**Your goal**
Count how many lines in the data hold "none". Only the number.

**Dataset extract**
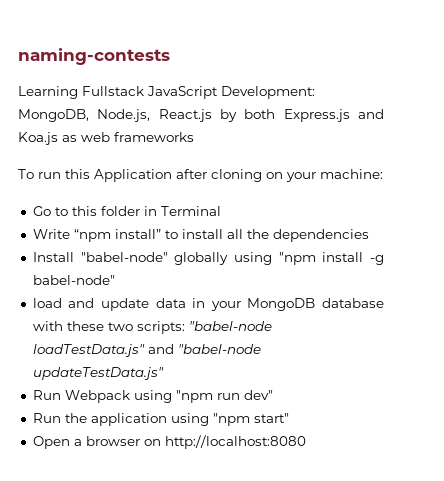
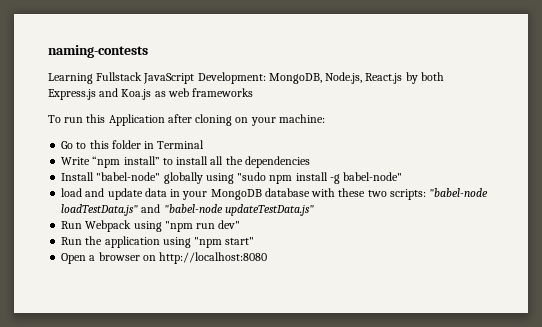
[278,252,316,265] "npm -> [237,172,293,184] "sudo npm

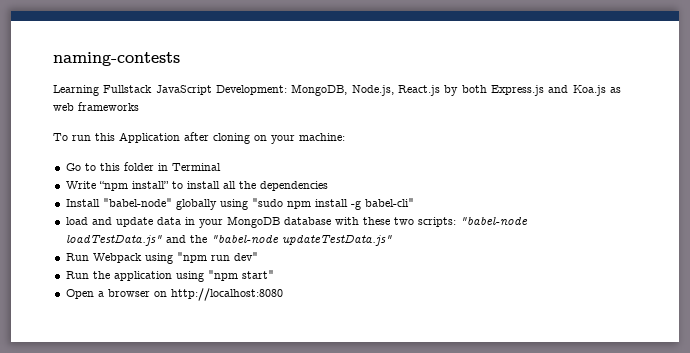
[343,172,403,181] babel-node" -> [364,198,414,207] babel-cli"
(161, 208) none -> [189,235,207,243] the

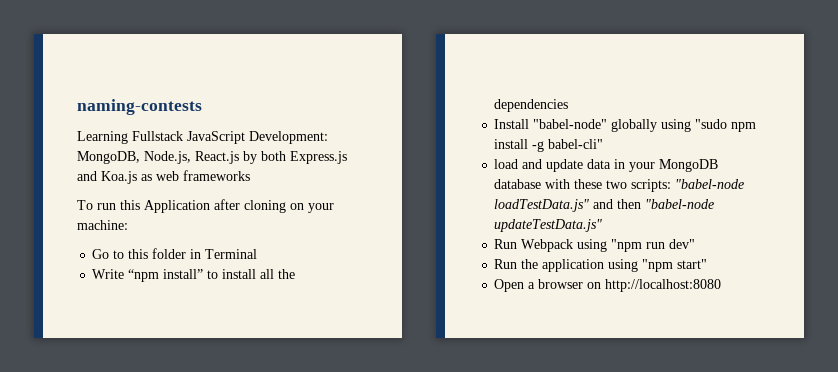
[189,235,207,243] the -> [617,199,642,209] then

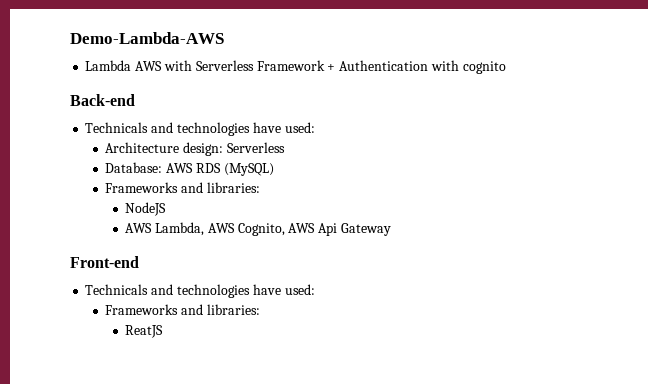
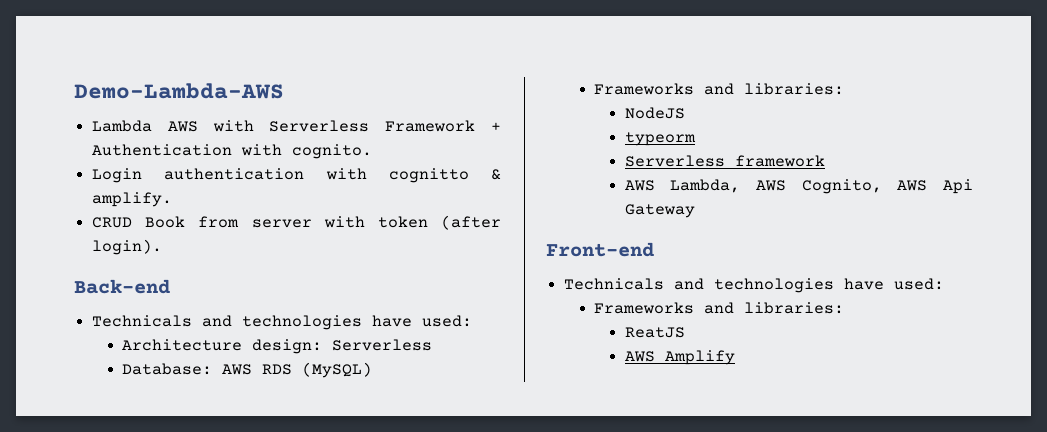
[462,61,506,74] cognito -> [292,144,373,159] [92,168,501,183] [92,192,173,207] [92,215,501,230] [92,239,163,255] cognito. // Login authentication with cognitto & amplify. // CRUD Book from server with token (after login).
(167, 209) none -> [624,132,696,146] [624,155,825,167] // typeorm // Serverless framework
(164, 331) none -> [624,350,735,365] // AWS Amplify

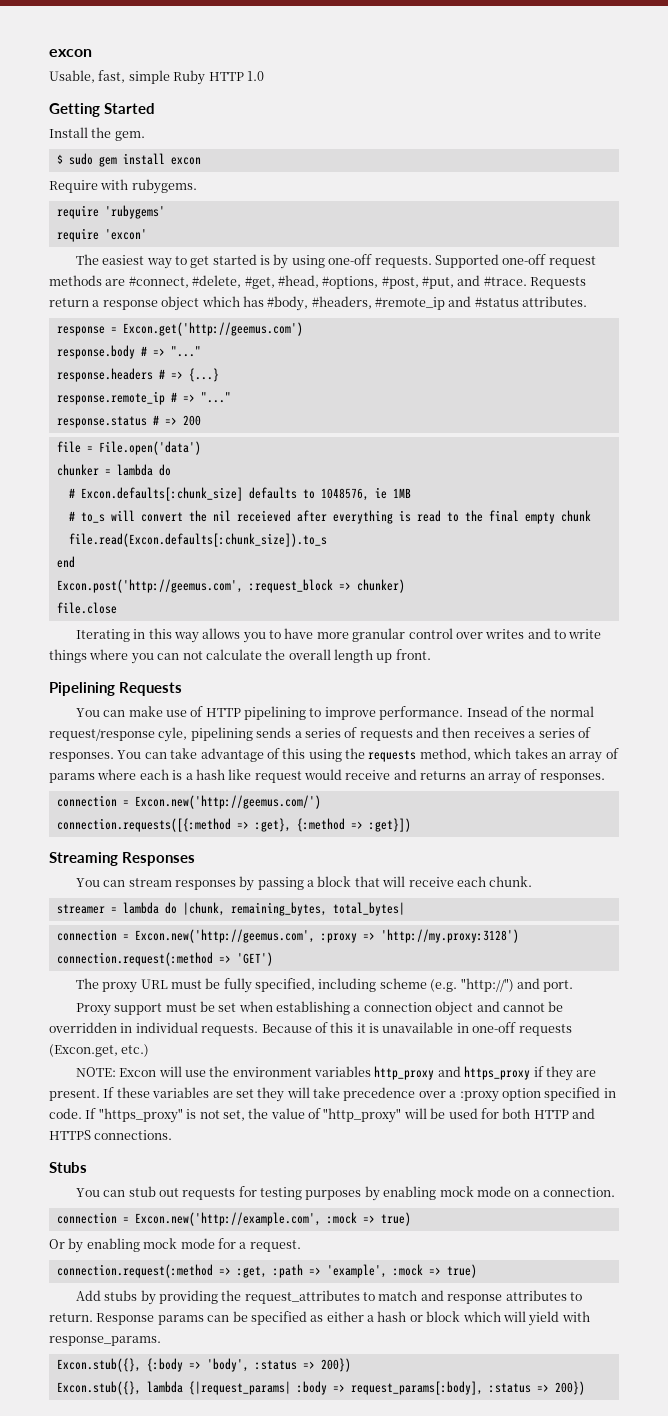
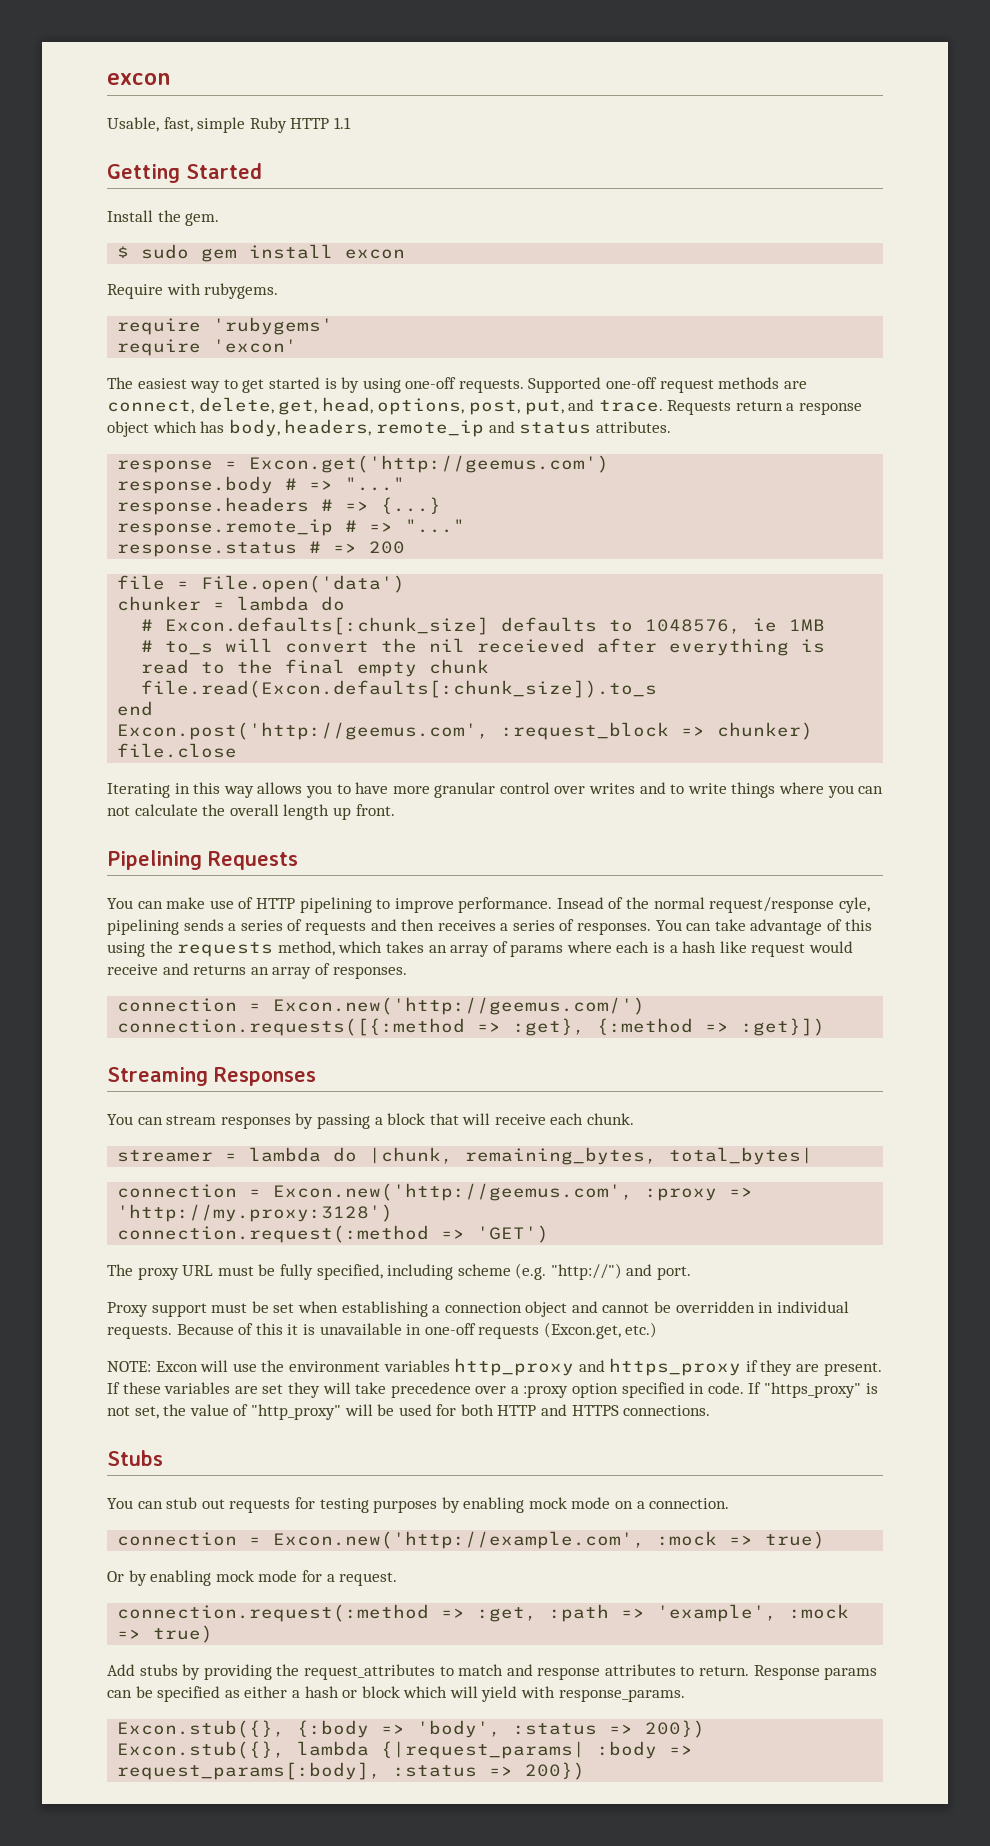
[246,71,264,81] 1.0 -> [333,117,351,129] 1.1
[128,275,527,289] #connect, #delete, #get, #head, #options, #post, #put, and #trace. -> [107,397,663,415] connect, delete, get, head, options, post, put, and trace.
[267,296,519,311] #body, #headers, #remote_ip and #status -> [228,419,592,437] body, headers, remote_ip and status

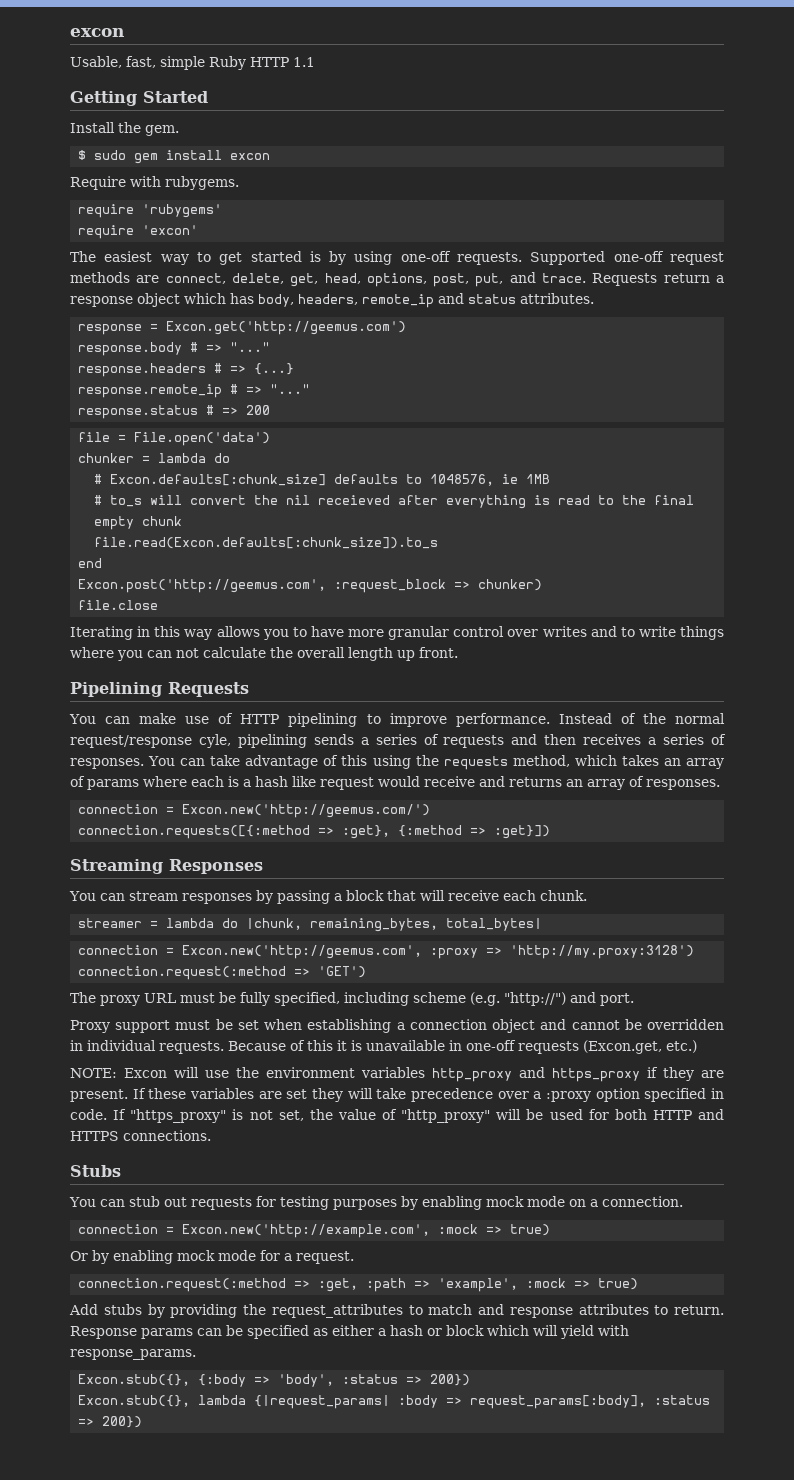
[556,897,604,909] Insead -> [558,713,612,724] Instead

**Answer to this exercise**
3